6. Mahsulünü götürü satan köylüden tahsilat yapmanın tam sırasıydı.


7. Birdenbire başındaki oyalı yemeniyi çıkararak tam yanıbaşından geçen Muazzezin salıncağına attı.


8. Tam o sırada Şakir in en iyi arkadaşı Hacı Ethem geldi.


9. Evin tam Önünde bir asma çardağı, ufak ve fıskiyeli bir havuz vardı.


10. Odadan çıkmak için yürüdü, tam kapıdayken Kübranm annesinin sesini duyarak geriye baktı.


11. Hulusi Beyin tam karşısında, bir ihtar gibi, fevkalede güzel bir talik ile yazılmış:


12. Tam bu sırada hiç beklenilmeyen bir şey oldu ve kadının hikâyesini yarım bıraktırdı.


13. Yusuf işin ehemmiyetini tam manasıyla kavramamakla beraber, ortada müthiş bir şey olduğunu seziyordu.


14. Tam çıkıp giderken karanlıkta birisi fırlayıp bir bıçak soktu; herhalde herif, Yusuf Ağayı benzetti.

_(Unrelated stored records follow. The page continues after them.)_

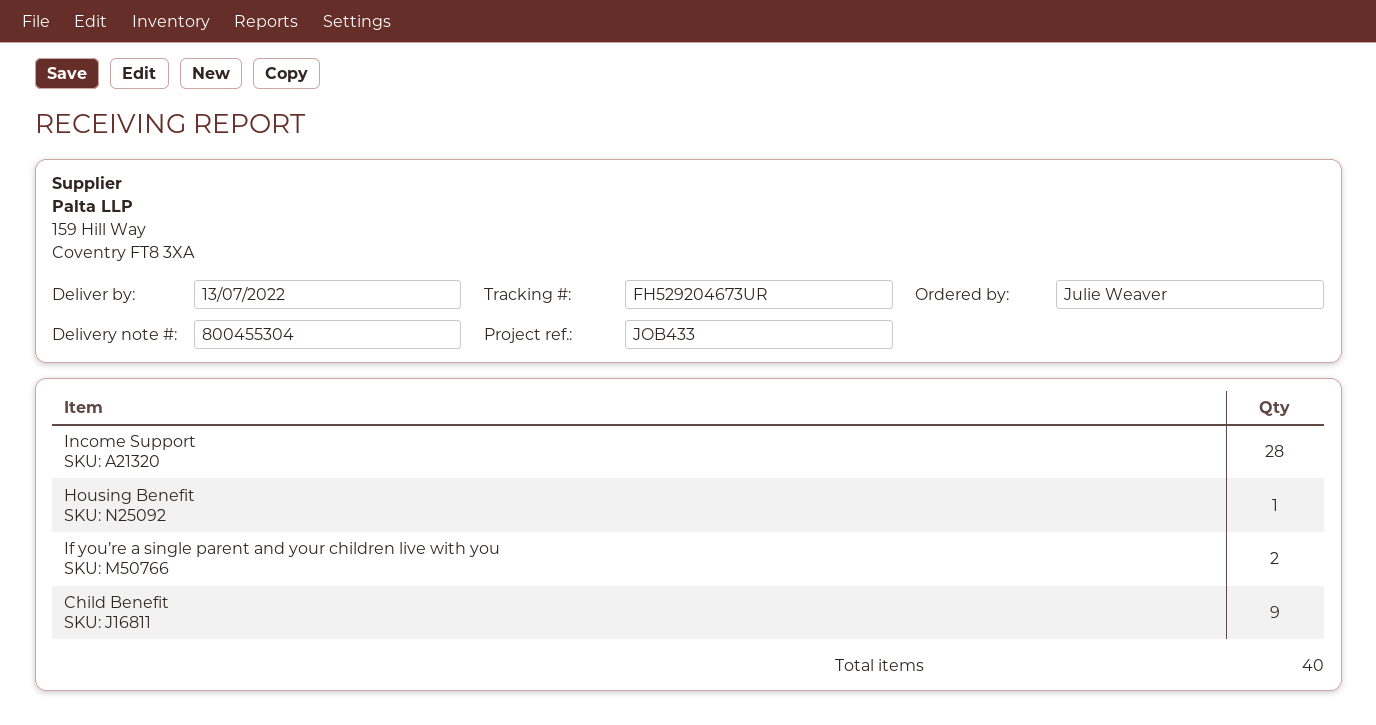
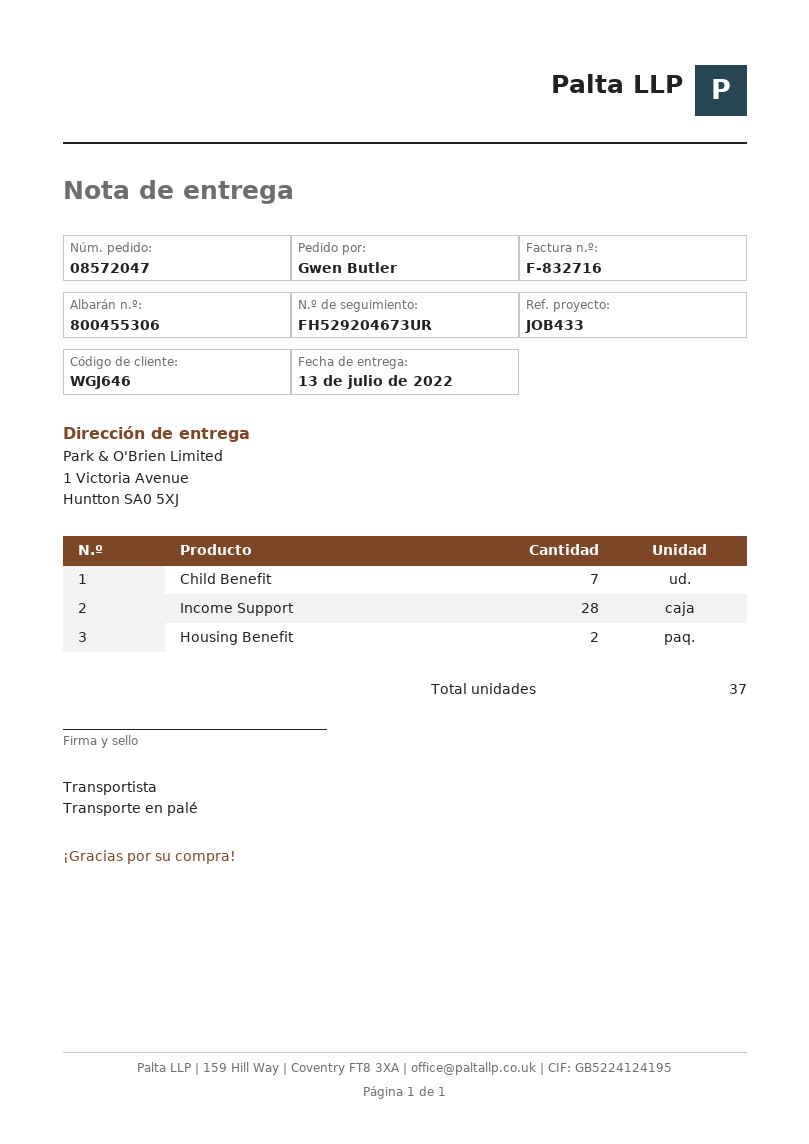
delivery note number: 800455304 -> 800455306
ordered by: Julie Weaver -> Gwen Butler
Housing Benefit: 1 -> 2
If you’re a single parent and your children live with you: 2 -> none
Child Benefit: 9 -> 7
total quantity: 40 -> 37

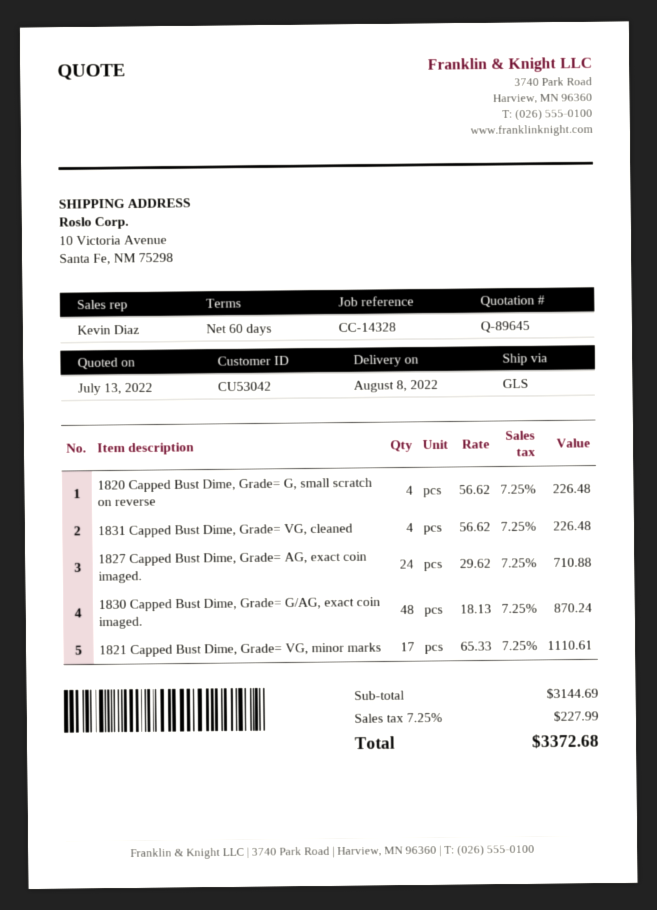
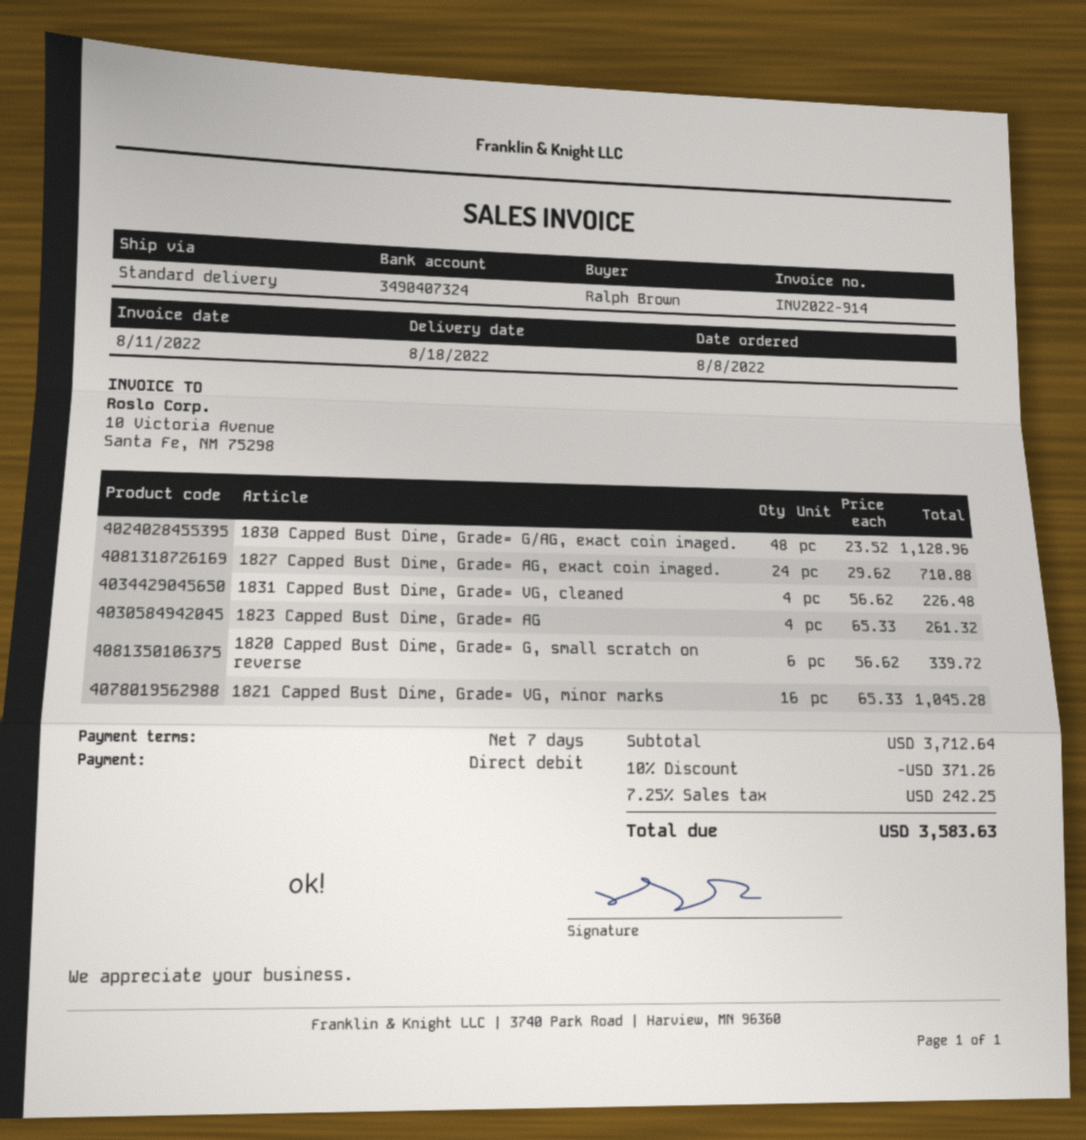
delivery date: 2022-08-08 -> 2022-08-18
payment terms: 60 days -> 7 days
shipping method: GLS -> standard
1820 Capped Bust Dime, Grade= G, small scratch on reverse: 4 x 56.62 = 226.48 -> 6 x 56.62 = 339.72
1830 Capped Bust Dime, Grade= G/AG, exact coin imaged.: 48 x 18.13 = 870.24 -> 48 x 23.52 = 1128.96
1821 Capped Bust Dime, Grade= VG, minor marks: 17 x 65.33 = 1110.61 -> 16 x 65.33 = 1045.28
1823 Capped Bust Dime, Grade= AG: none -> 4 x 65.33 = 261.32
subtotal: 3144.69 -> 3712.64
discount: none -> 10% = 371.26
tax: 7.25% = 227.99 -> 7.25% = 242.25
total: 3372.68 -> 3583.63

15. Biraz daha ilerde, meydanın tam orta yerinde salıncaklar kurulmuştu ve asıl kalabalık, bunların etrafında idi.


16. Fakat tam bu sırada Yusuf un pek de dayanılacak gibi olmayan yumruğunu suratına yiyerek yere yuvarlandı.

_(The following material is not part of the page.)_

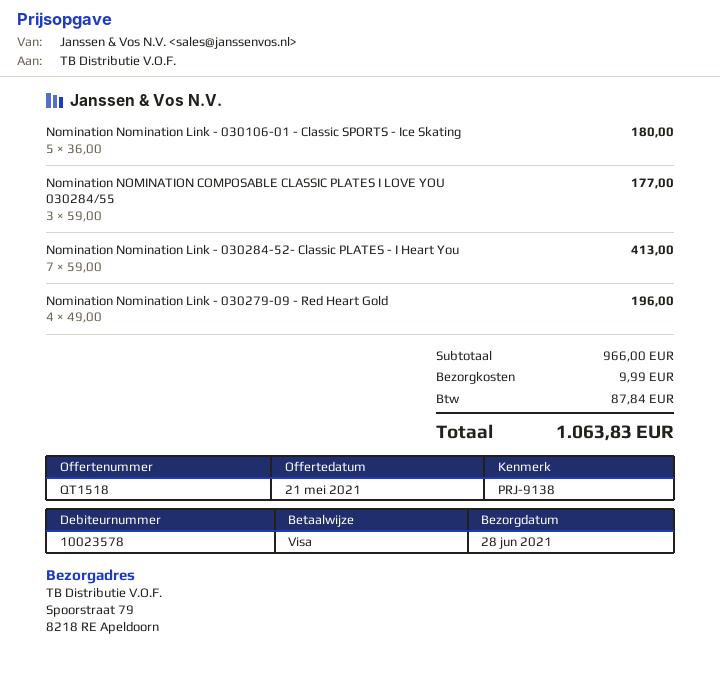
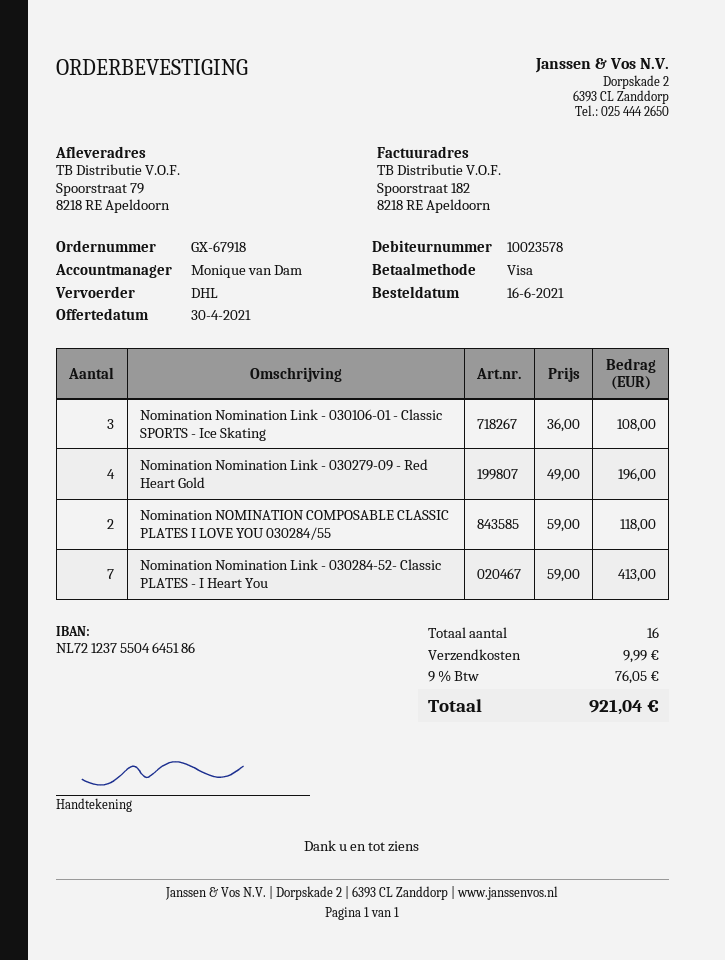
quote date: 2021-05-21 -> 2021-04-30
Nomination Nomination Link - 030106-01 - Classic SPORTS - Ice Skating: 5 x 36.00 = 180.00 -> 3 x 36.00 = 108.00
Nomination NOMINATION COMPOSABLE CLASSIC PLATES I LOVE YOU 030284/55: 3 x 59.00 = 177.00 -> 2 x 59.00 = 118.00
tax: 87.84 -> 76.05
total: 1063.83 -> 921.04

17. Bunun rüzgârında birkaç kere yükselip alçalan isli bir alev hemen kayboldu ve oda tam bir karanlığa gömüldü.


18. Yoksa eline geçen fırsatı kaçırmak istemez, Kübra meselesini de ortaya atarak, Hilmi Beylere tam bir darbe indirirdi.


19. Ülen domuzun Yusuf u, tam zamanında başı yastığa vurursun ha!


20. Böylece on, on beş gün kadar bir zaman geçti ve tam bu sıralarda Yusuf u bir gece eve getirdiler.